Shanda Box vs. Microsoft Venus After Six Years?
Luyi Chen asks: "Shanda revealed their new PC entertainment center (aka Shanda Box) at China International Consumer Electronics Show (SinoCES) last Friday. It's strategy is to move Internet content to TV. Six years ago, Microsoft Venus was to provide a cheap operating system with basic information processing ability for the TV set-top market. While Microsoft focused on reducing the price, Shanda focuses on reducing the entry level. Both strategies are based on the fact that the number of TVs dwarfs the number of PCs in China, which won't change in six years. What is different is that we have faster hardware, more Internet content and users. Amazingly enough, Microsoft's Venus didn't make it out of the laboratory. Does Slashdot think Shanda will succeed where Microsoft thought it would fail?"
rotten resolution, if apple II didn't look good on the old Philco in the living room, why would dark-blue on blue web pages? I don't get this. sounds like somebody wrote down a dream on toilet paper when they got up, and it doesn't translate into reality.
if this is supposed to be a new economy, how come they still want my old fashioned money?
...sounds like a very weak beer.
All of a sudden we're experts on the Chinese internal market?

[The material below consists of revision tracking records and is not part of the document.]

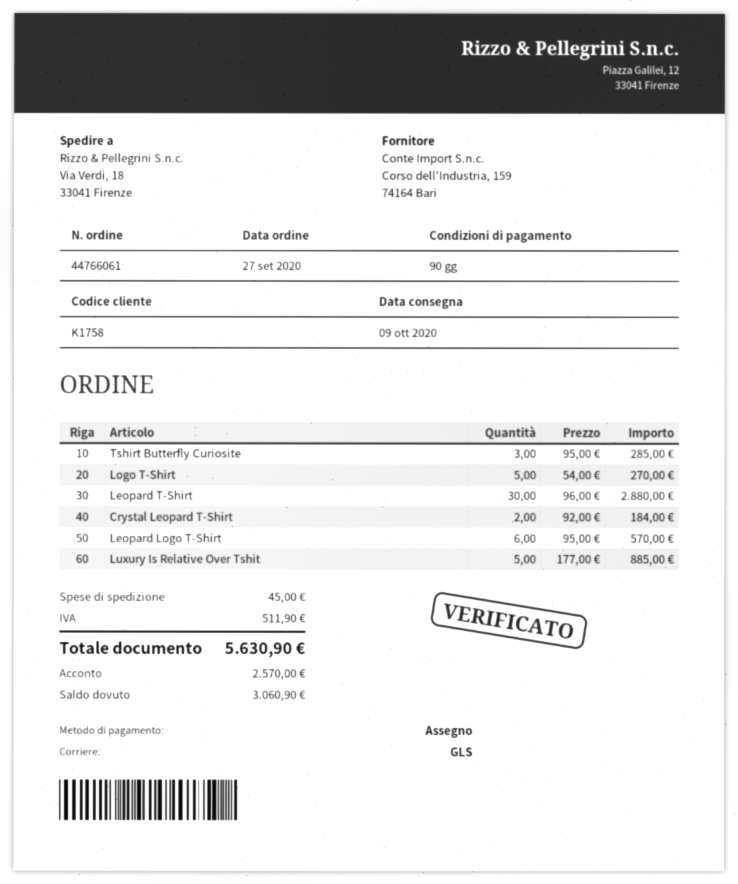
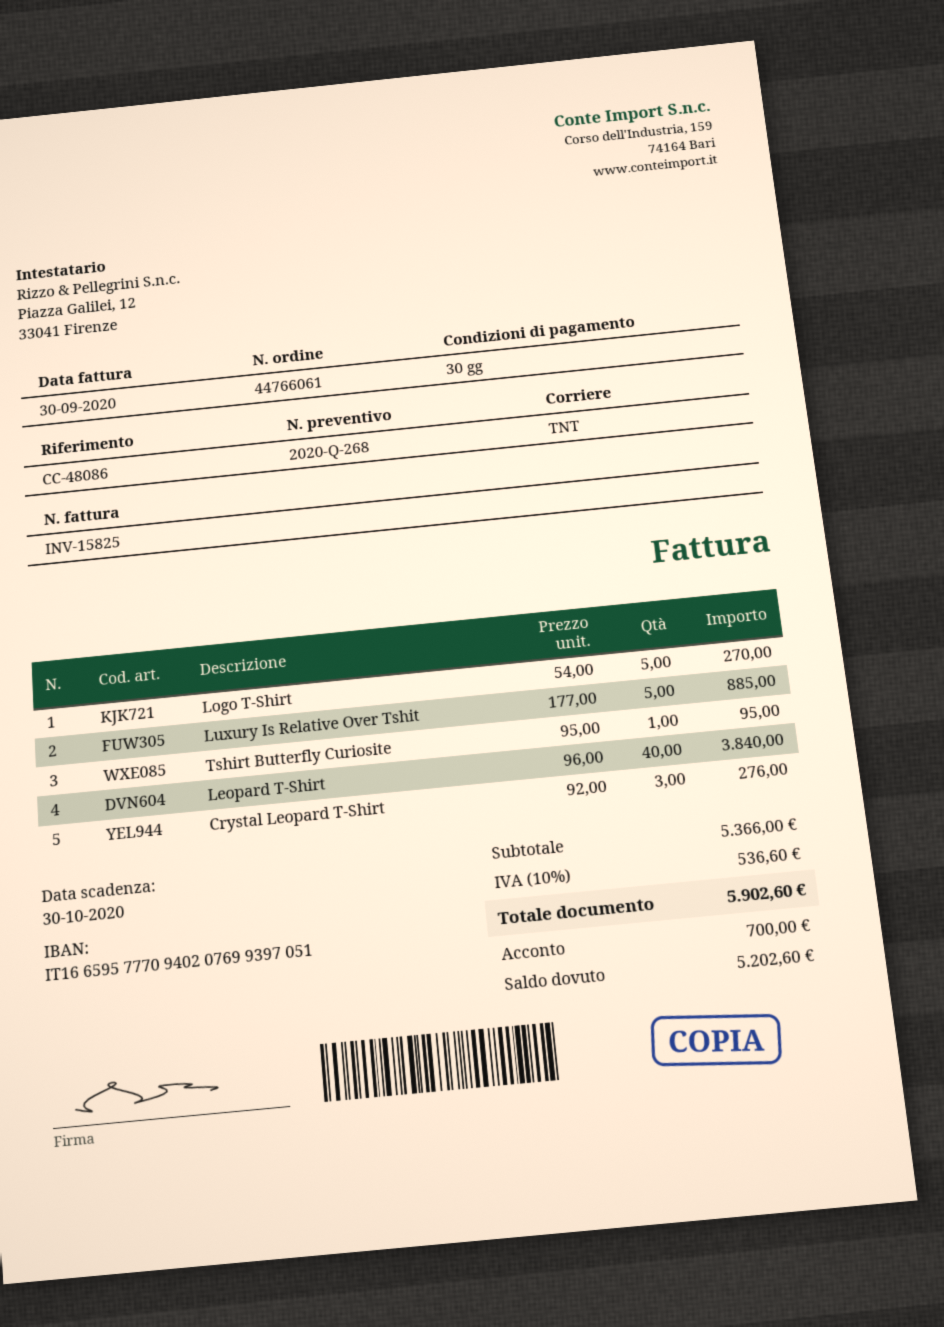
payment terms: 90 days -> 30 days
shipping method: GLS -> TNT
Tshirt Butterfly Curiosite: 3 x 95.00 = 285.00 -> 1 x 95.00 = 95.00
Leopard T-Shirt: 30 x 96.00 = 2880.00 -> 40 x 96.00 = 3840.00
Crystal Leopard T-Shirt: 2 x 92.00 = 184.00 -> 3 x 92.00 = 276.00
Leopard Logo T-Shirt: 6 x 95.00 = 570.00 -> none
shipping: 45.00 -> none
tax: 511.90 -> 536.60
total: 5630.90 -> 5902.60
deposit: 2570.00 -> 700.00
balance: 3060.90 -> 5202.60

Inside China? Who knows? The State might just force all its citizens to buy it at gunpoint.
Outside China? Probably not.
"My God...it's full of trolls!"
What is the same is that unless the Shanda folks are assuming that the number of HDTVs is going to also dwarf the number of PCs in China, it doesn't matter how fast the set-top box is: Surfing teh Intarweb, whether you do it in NTSC, PAL, or SECAM, is going to be teh suck. It's bad enough trying to read ASCII characters at resolutions comparable to 640x480 -- can you imagine trying to read Chinese characters?

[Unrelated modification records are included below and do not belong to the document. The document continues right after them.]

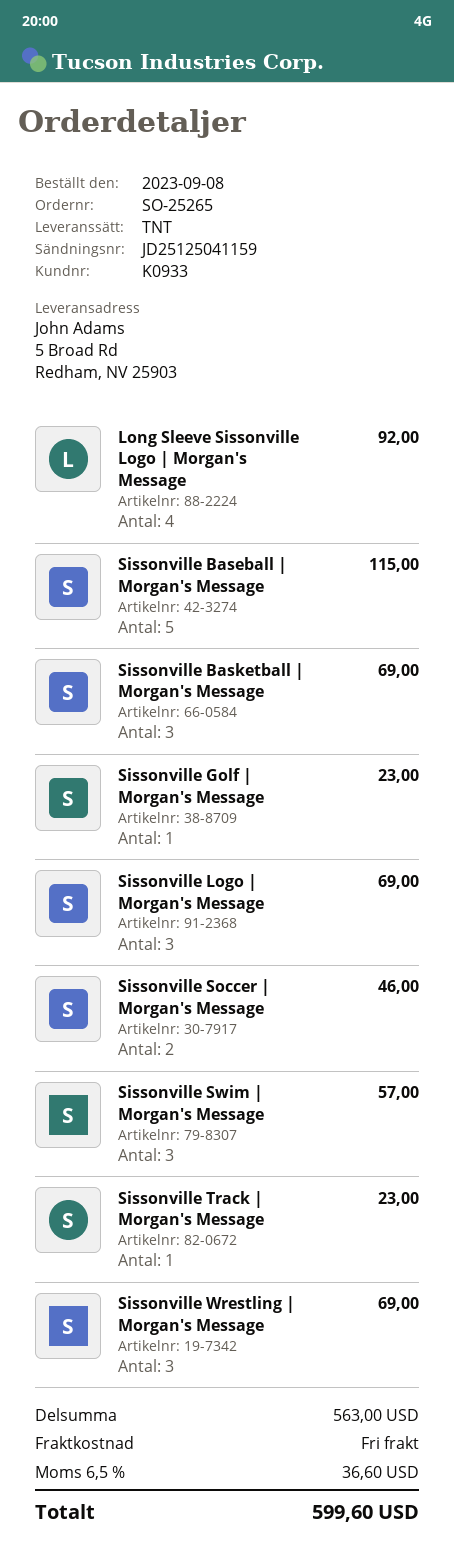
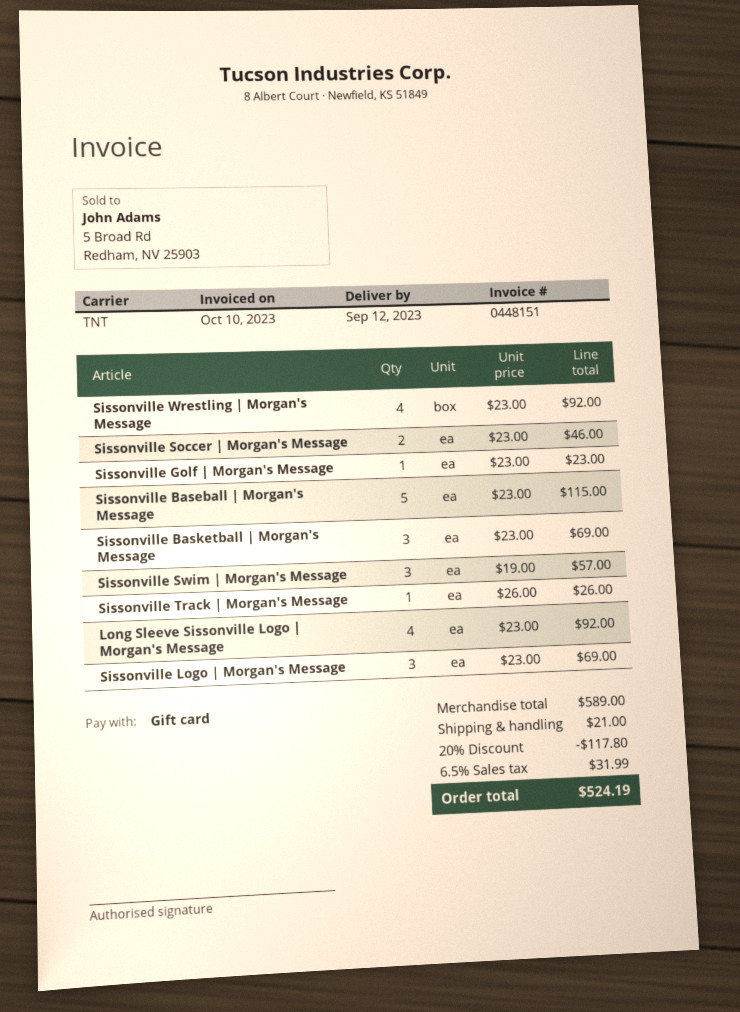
Sissonville Track | Morgan's Message: 1 for 23.00 -> 1 for 26.00
Sissonville Wrestling | Morgan's Message: 3 for 69.00 -> 4 for 92.00
subtotal: 563.00 -> 589.00
discount: none -> 20% = 117.80
shipping: 0.00 -> 21.00
tax: 6.5% = 36.60 -> 6.5% = 31.99
total: 599.60 -> 524.19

Sometimes you can leapfrog technology - as China did with wireless telephones vs. land lines.
Problem is, you can only do it when it's cheaper to set up the new technology (cheap transmission towers in the middle of nowhere) than the old one (a hunk of fiber or copper, to every home, multiplied by a billion users).
Barring a miracle in materials science, we're not going to see HDTV sets eclipsing TV in China. We're therefore, I think, not going to see "Internet TV" taking off in any big way, either.
For 90% of the target market, the only thing that matters is if it can display dhtml, flash , javascript, and multimedia as well as IE 6 Running on Windows 98 or better. Another 8% will use it if it can do these things as well as Firefox. Otherwise the target market will go down to the local internet cafe and just use ie6 on windows.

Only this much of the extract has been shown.